'''
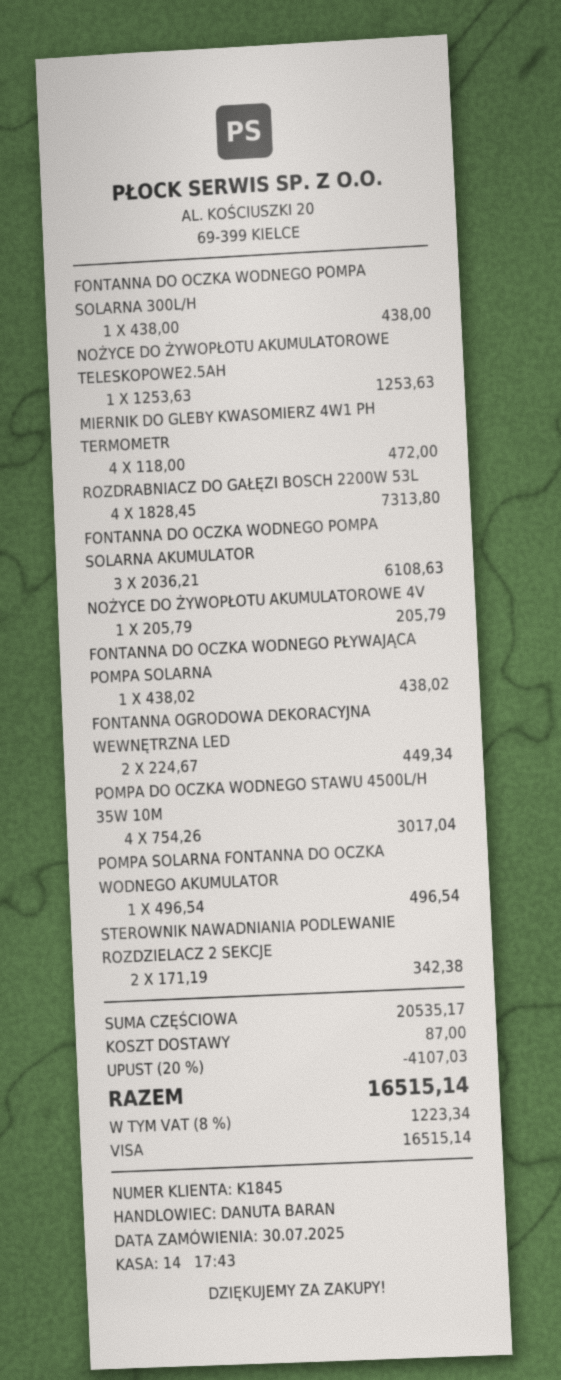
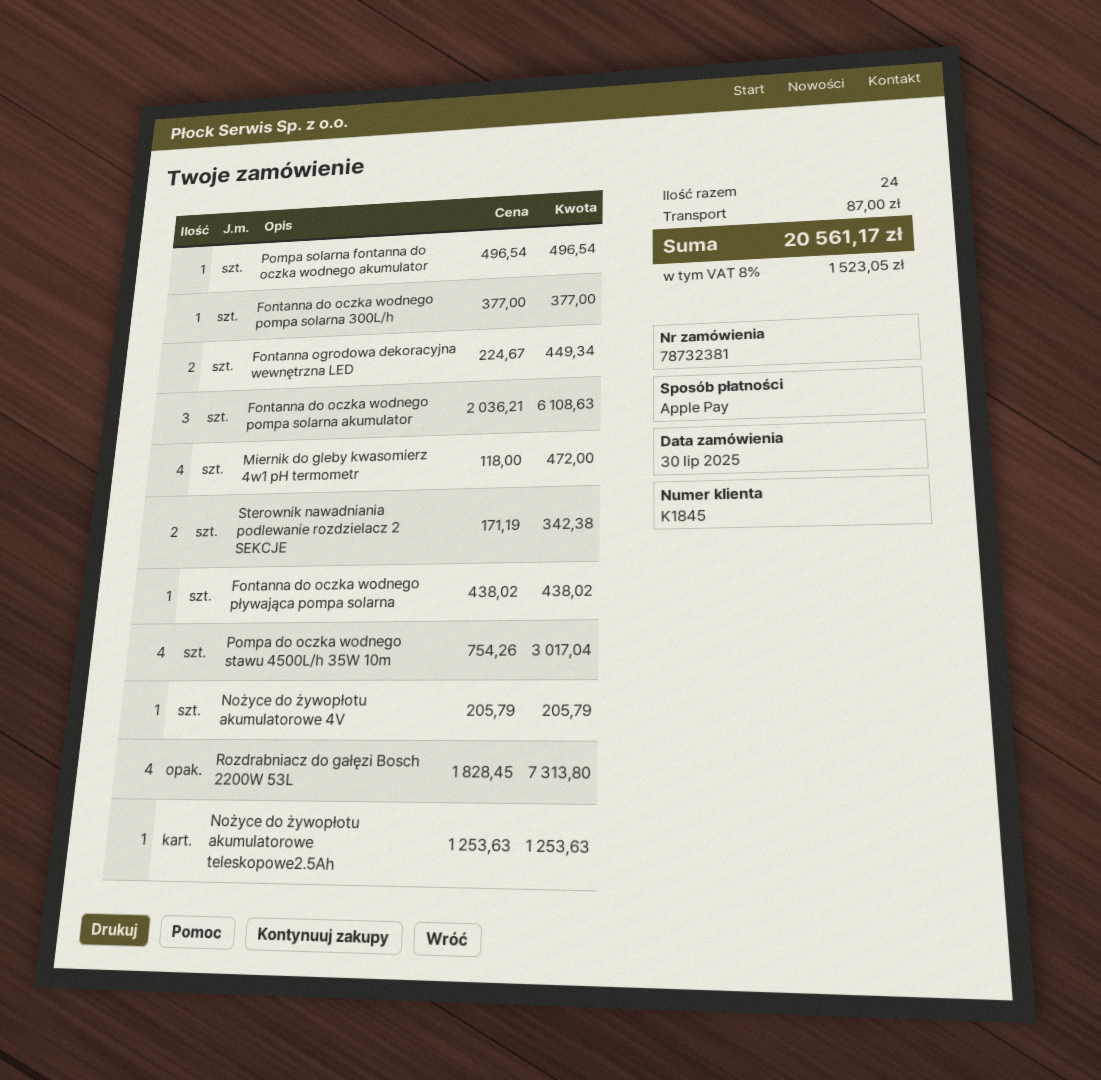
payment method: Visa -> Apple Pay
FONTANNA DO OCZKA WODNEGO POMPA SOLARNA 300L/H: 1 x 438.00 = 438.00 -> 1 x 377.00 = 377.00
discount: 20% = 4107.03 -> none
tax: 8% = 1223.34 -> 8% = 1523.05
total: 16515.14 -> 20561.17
'''
'''
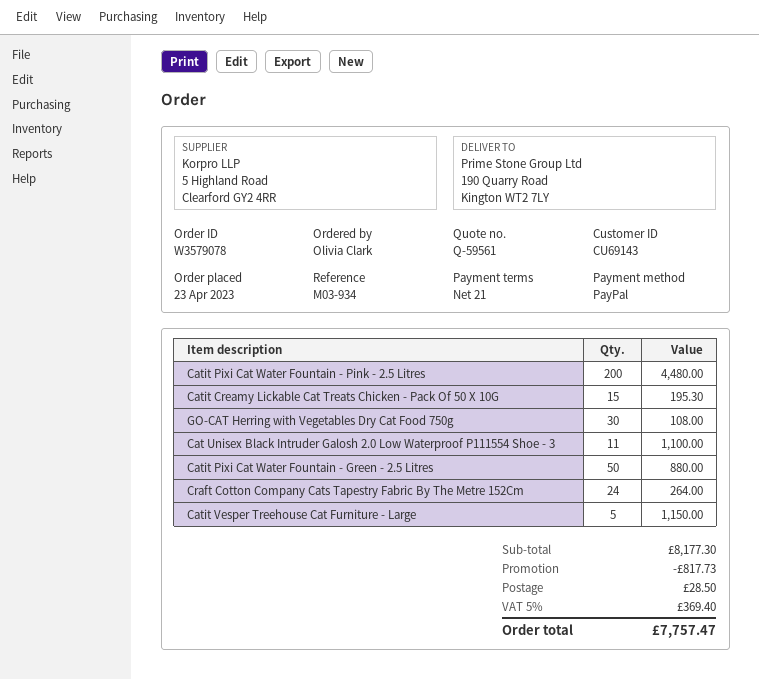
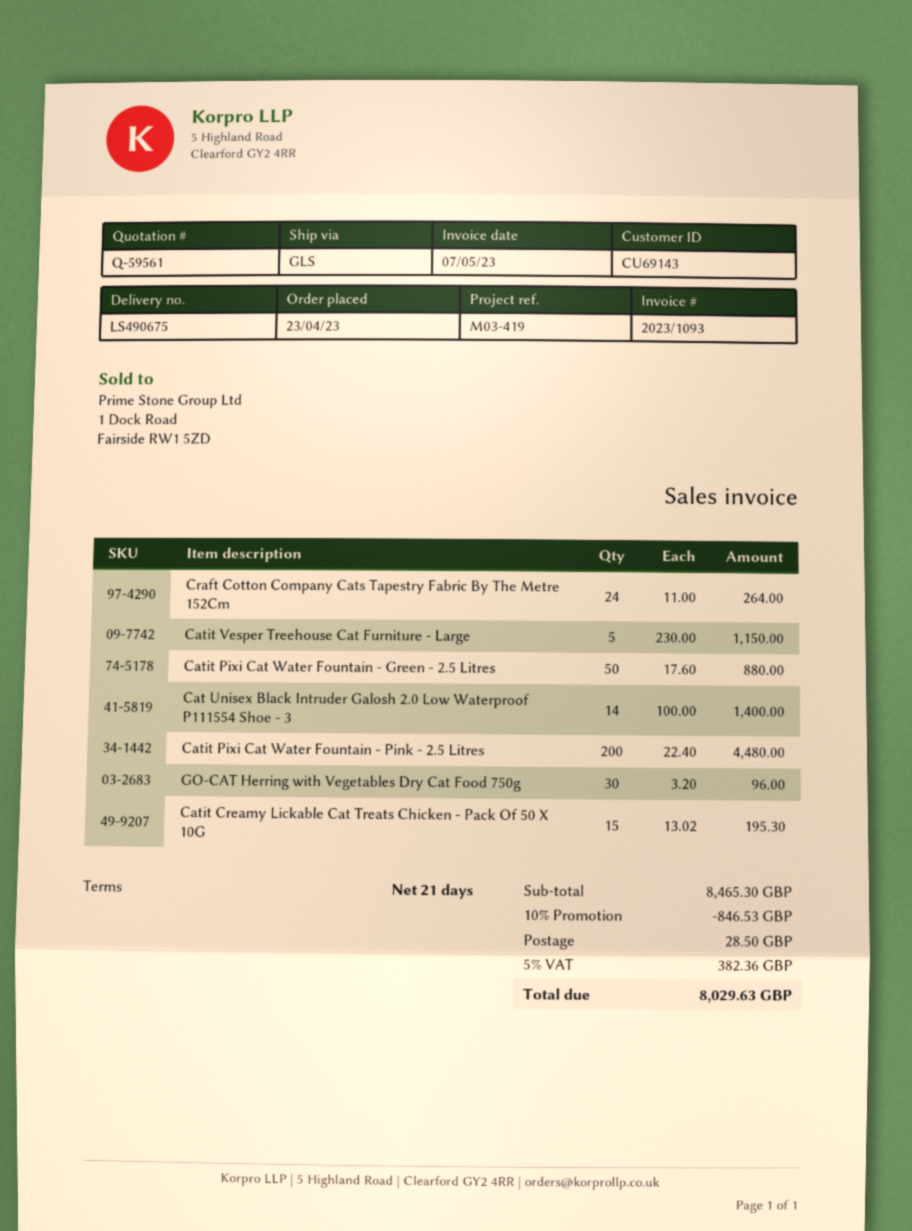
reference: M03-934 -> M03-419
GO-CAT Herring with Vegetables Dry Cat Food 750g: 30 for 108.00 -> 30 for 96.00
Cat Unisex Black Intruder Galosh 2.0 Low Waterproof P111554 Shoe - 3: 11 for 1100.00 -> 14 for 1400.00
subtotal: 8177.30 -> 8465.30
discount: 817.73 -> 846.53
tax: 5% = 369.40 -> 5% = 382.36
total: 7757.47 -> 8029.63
'''
'''
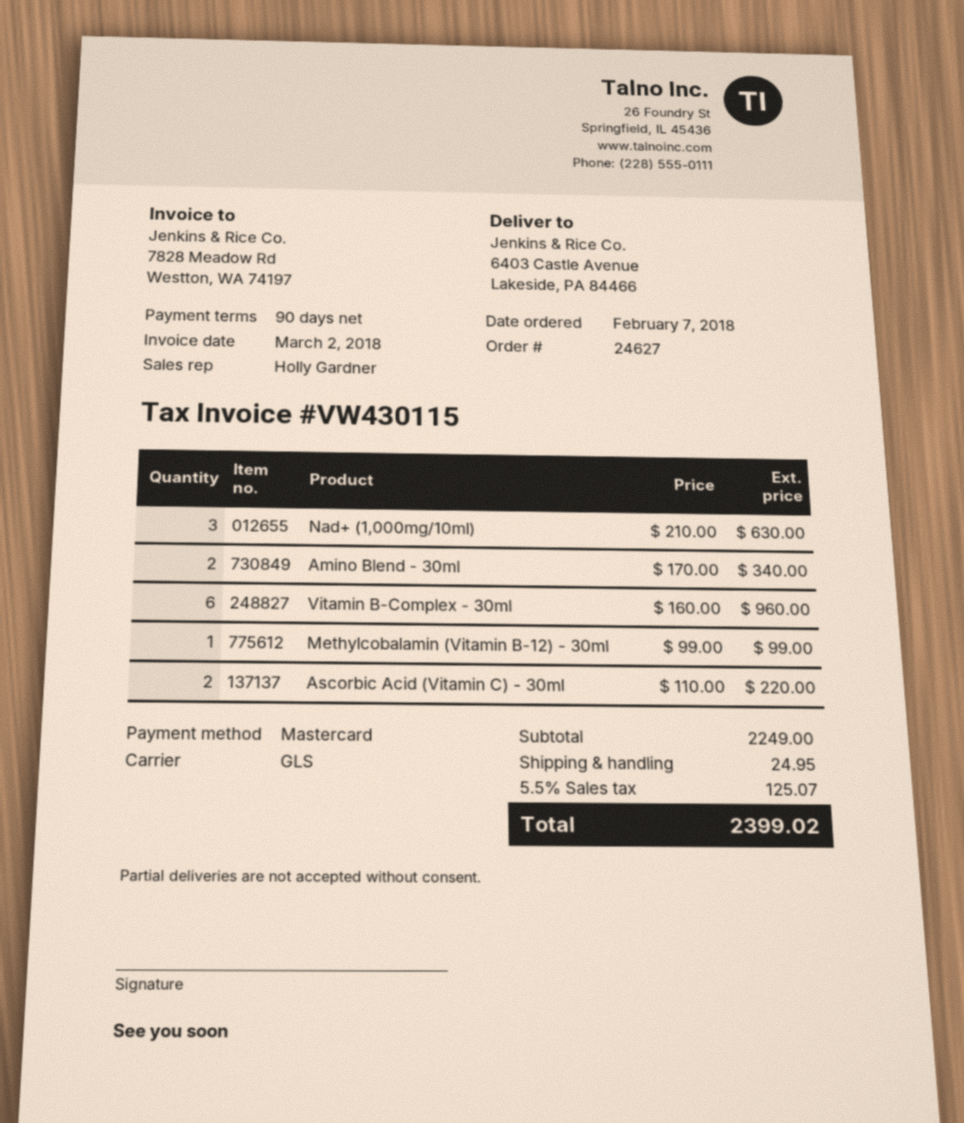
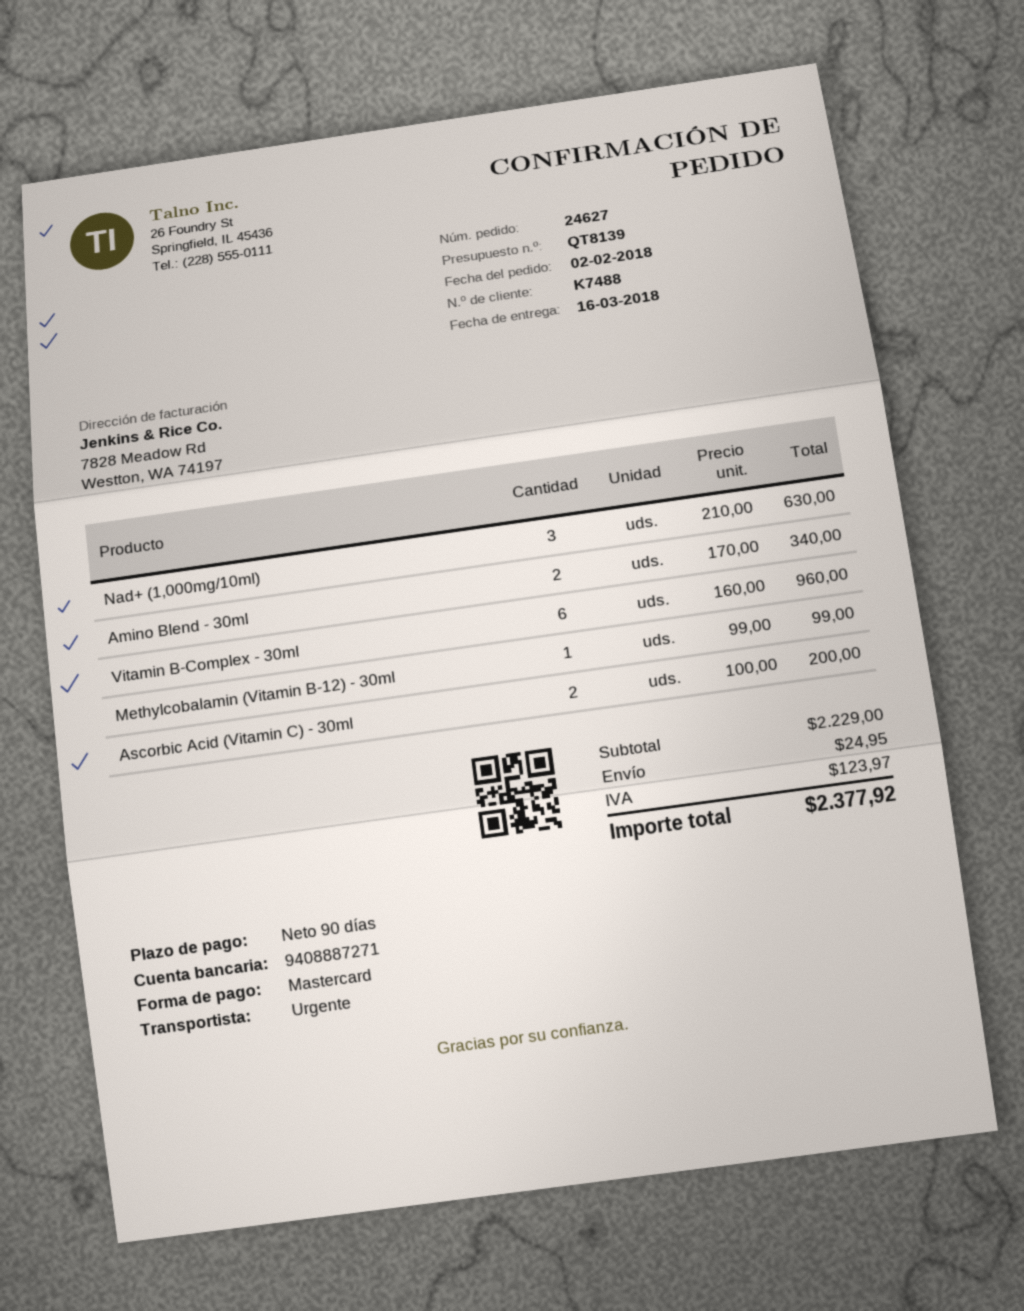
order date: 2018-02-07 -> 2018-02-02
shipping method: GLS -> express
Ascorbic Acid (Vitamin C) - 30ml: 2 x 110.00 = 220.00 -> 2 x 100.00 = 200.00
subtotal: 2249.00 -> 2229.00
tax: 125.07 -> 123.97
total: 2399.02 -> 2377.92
'''
Tally the lines in the records that hold the word "method". Give only the total.

2